Shot in 1992, man's 2011 death ruled homicide
Man shot in '92 dies, becomes latest city homicide
Medical examiner says man died of complications from shooting
By Peter Hermann, The Baltimore Sun
Nearly two decades after he was shot and paralyzed in an East Baltimore carryout, James Fields Jr. has died of complications from the shooting, making him the city's 26th homicide victim of 2011.
Fields, 47, of Gwynn Oak, died Jan. 5 at Northwest Hospital in Randallstown, said Detective Donny Moses, a city police spokesman. A medical examiner concluded that Fields died of pneumonia brought on by a prolonged stay in bed — a direct result of the shooting 19 years ago — and on Tuesday ruled his death a homicide.
There are typically several so-called time-delayed deaths in Baltimore each year in which people die of complications from bullets fired long ago. Their deaths are added to the city's homicide count in the year when they're ruled homicides, partly to avoid updating statistics from previous years.
At least three people who were shot in previous years — 1982, 1990 and 2009 — died in 2010. In 2009, the number of delayed deaths was 13, including victims of violence dating to 1988 and 1993. Seven of the deaths were added late in the year, helping to push the city's final homicide tally to 238, four more than in 2008.
Each case offers its own twists and turns, sometimes finally bringing closure.
For example, two men who had been shot in 1988 and 1990 later met in a rehabilitation home, and it wasn't until after both had died, one in 2004 and one in 2009, that a relative learned last year that one had accidentally shot the other.
And in 1994, a man who had been shot in 1962 died of a blood clot in Richmond, Va. The medical examiner there ruled that the shooting put the victim in a wheelchair which caused the clot to form 32 years later, and therefore was a homicide. That wasn't even the oldest case that year — another man died of a wound he had suffered in 1959.
City prosecutors in 1994 complained about the medical examiner's rulings, questioning the credibility of making a direct link from bullet wound to death after three or four decades.
The law has only recently caught up to medical advances that can keep injured people alive for years. Maryland used to have the "year and a day" law, which stated that a death must occur within 366 days of the original injury for murder charges to be filed.

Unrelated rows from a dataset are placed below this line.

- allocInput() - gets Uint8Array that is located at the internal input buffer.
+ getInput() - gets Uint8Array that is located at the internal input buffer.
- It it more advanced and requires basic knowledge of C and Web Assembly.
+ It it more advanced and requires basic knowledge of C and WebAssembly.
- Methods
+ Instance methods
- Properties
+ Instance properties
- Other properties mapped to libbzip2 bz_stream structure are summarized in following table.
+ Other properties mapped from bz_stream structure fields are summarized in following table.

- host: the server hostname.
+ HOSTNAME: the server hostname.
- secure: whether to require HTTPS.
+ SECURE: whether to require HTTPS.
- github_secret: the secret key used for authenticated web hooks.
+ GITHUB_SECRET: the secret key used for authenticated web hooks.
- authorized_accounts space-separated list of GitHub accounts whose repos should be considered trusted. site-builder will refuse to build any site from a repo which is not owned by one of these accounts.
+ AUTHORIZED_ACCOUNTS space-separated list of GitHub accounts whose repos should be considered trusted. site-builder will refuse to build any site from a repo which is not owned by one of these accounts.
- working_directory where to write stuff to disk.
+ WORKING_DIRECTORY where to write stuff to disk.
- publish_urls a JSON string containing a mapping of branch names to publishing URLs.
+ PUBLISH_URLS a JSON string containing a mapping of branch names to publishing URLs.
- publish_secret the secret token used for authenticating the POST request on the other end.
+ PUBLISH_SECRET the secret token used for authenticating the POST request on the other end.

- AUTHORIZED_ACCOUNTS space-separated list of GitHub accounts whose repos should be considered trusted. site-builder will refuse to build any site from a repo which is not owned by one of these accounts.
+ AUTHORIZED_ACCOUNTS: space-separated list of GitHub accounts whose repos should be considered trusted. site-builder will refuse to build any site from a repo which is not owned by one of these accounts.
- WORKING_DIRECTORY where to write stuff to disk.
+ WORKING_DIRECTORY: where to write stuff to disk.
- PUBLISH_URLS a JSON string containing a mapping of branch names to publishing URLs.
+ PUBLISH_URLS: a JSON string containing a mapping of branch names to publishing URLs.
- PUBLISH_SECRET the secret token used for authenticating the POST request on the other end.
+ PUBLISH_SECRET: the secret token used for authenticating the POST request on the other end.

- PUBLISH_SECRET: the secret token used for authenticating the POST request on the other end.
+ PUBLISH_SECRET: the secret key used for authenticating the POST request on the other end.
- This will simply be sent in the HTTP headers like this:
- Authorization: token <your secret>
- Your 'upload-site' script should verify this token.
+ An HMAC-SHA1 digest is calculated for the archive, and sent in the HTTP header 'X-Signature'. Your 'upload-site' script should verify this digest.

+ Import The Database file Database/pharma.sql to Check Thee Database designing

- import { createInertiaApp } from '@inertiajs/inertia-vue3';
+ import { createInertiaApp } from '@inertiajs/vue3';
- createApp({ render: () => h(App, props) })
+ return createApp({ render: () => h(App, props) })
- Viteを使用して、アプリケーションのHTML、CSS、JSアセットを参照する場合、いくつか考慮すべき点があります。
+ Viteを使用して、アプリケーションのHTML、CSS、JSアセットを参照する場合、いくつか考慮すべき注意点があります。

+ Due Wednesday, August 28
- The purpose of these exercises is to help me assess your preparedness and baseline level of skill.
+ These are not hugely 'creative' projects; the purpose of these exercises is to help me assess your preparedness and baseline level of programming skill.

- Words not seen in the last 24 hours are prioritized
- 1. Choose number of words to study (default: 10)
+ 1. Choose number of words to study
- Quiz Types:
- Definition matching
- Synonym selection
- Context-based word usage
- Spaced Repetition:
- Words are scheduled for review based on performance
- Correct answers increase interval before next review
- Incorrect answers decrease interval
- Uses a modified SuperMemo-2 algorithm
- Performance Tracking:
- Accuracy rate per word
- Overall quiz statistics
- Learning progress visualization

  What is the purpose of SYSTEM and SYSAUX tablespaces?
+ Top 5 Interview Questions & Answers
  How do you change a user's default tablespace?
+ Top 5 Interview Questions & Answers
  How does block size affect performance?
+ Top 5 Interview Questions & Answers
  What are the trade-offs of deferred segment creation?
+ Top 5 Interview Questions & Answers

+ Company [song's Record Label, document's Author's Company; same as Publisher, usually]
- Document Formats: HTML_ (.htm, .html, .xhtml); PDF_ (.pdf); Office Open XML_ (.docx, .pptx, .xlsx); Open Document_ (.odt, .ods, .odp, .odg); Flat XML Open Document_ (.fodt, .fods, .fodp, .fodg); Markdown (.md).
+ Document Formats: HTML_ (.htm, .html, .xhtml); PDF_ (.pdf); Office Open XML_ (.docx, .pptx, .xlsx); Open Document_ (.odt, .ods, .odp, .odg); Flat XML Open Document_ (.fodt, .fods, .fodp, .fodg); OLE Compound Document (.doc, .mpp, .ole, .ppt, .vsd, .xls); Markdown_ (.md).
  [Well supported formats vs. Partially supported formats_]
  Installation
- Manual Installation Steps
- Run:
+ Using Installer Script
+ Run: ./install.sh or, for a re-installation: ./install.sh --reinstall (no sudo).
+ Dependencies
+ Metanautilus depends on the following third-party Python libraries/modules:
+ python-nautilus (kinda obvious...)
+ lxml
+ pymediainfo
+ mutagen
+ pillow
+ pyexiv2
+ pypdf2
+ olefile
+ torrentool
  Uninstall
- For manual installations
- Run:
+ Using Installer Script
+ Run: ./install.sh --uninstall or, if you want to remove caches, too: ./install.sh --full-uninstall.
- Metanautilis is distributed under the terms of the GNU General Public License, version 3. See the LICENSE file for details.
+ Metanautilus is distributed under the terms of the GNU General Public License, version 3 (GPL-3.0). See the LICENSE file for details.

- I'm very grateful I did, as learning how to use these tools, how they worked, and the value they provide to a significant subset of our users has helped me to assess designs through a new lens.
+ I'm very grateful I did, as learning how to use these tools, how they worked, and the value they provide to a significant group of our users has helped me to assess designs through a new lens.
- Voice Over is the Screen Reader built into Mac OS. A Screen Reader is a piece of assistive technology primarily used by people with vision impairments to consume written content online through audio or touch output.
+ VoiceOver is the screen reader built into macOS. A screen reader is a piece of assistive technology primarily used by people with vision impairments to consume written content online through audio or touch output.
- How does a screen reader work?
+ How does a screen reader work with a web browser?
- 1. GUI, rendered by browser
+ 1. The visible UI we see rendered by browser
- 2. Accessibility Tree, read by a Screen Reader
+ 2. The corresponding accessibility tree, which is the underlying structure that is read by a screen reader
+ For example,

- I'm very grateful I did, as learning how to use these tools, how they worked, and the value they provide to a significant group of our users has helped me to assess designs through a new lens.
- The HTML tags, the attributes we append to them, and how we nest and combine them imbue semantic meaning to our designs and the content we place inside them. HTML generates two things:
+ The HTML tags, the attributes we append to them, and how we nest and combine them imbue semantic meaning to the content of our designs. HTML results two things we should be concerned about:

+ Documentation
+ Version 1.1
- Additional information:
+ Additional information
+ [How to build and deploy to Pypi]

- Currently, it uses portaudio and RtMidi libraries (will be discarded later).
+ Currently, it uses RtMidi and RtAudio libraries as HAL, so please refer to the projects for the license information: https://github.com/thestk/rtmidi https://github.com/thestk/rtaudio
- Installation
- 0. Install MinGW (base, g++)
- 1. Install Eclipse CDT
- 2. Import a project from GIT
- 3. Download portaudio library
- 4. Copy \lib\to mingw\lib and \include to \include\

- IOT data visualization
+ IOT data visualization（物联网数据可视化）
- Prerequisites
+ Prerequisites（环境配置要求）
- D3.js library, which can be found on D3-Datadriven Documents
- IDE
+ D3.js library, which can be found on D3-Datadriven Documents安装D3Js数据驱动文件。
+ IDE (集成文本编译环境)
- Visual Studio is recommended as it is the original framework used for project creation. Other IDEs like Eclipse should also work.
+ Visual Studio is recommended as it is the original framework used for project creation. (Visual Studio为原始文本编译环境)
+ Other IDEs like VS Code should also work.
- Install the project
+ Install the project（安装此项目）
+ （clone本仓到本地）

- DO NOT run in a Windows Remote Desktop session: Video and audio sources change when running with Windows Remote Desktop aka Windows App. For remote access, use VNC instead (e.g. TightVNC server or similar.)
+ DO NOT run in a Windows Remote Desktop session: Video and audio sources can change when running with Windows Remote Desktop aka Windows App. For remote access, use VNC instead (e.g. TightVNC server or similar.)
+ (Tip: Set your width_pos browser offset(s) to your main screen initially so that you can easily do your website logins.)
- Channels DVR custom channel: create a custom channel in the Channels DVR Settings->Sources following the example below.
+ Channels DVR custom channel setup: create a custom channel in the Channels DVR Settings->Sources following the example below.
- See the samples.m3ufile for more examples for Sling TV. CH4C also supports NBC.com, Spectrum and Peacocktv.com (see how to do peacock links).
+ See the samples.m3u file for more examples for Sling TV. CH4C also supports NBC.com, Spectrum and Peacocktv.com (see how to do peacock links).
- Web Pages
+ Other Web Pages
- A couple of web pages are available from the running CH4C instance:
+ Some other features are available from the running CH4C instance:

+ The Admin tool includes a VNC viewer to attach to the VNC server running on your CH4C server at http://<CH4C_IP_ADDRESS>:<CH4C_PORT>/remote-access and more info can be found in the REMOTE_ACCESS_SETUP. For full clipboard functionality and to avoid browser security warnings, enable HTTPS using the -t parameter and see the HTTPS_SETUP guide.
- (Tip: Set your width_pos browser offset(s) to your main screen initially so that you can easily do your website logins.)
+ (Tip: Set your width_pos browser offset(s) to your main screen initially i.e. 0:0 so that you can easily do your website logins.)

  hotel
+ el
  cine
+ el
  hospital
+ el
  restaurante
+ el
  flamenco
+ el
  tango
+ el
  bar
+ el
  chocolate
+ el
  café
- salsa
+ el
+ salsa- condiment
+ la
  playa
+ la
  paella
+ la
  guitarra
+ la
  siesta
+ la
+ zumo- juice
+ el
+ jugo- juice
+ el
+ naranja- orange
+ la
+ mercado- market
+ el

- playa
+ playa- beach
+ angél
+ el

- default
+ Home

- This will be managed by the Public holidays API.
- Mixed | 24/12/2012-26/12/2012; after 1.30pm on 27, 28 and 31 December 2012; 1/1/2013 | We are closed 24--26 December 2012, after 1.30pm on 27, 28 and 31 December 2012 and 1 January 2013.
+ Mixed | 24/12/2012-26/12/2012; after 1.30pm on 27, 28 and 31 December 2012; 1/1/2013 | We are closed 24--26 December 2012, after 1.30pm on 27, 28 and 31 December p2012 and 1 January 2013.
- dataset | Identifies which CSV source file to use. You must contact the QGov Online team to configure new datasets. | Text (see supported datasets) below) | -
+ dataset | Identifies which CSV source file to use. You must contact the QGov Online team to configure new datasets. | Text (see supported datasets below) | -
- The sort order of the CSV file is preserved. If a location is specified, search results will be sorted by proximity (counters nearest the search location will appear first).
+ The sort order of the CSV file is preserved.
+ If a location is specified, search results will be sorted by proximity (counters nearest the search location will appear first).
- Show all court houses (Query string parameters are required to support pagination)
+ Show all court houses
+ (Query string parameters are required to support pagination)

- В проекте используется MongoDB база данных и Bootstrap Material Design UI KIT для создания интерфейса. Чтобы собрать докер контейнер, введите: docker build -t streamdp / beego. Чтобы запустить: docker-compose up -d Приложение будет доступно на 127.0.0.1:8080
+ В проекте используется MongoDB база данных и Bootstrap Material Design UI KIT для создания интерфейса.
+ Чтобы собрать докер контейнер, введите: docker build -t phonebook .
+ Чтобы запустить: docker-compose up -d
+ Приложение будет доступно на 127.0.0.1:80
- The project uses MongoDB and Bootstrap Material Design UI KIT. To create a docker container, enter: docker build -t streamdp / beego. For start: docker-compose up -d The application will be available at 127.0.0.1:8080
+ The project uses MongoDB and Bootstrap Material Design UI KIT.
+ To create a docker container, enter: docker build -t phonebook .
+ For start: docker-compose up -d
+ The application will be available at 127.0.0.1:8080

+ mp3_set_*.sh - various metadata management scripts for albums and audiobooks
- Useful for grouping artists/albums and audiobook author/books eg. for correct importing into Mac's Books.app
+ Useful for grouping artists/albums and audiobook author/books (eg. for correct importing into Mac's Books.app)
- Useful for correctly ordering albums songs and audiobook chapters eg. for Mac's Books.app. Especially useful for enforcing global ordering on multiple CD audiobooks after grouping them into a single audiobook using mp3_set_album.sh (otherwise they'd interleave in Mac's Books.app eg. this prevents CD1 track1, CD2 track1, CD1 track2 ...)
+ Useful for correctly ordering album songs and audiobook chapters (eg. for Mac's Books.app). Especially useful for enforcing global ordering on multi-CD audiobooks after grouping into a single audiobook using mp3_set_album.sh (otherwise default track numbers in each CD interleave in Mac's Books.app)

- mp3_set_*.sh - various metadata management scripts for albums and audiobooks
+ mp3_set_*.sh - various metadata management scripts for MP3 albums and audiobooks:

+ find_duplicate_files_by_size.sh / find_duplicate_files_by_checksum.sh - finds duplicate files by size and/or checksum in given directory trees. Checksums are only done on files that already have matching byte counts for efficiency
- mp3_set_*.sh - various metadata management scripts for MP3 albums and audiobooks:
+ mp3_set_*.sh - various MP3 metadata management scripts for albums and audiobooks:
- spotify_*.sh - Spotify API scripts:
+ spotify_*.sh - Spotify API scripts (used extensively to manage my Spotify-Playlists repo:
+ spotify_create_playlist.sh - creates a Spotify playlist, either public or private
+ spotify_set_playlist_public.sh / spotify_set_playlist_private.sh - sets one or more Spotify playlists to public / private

It was designed to ensure that suspects were charged only in crimes that directly resulted from an assault, rather than from prolonged medical problems. The law was abolished in 1996 but was not made retroactive, meaning it still applies in cases where a victim was wounded before 1996.
The law prevented prosecutors from filing murder charges in the death of a man in 2007 who had been shot and paralyzed 30 years earlier.
This most recent case would also fall under the "year and a day" law, but the suspect in Fields' case is also protected by double-jeopardy laws.
Police said detectives arrested Hercules Thomas of the 900 block of N. Calvert St. and charged him with attempted first-degree murder and handgun violations on the day of the shooting. Thomas was 54 at the time.
Court records show that Thomas was tried but found not criminally responsible by a jury and sent to Clifton T. Perkins, a state psychiatric hospital. It was unclear what happened to Thomas. Authorities said that even if he's alive, he cannot be charged with murder in the case.
The shooting occurred in a carryout in the 1900 block of Greenmount Ave. Police said Fields had been talking with the owner when the owner's son, Thomas, opened fire "without warning." Moses said other customers were inside at the time, but Fields was the only person struck by bullets.
Fields was hit repeatedly and as a result lost the use of his legs. Moses said Thomas fired from a five-shot revolver and emptied the gun. "Witnesses said he continued to pull the trigger even after [shooting] all the rounds," Moses said.
The city's new homicide count of 26 for 2011 is one more than at the same time last year.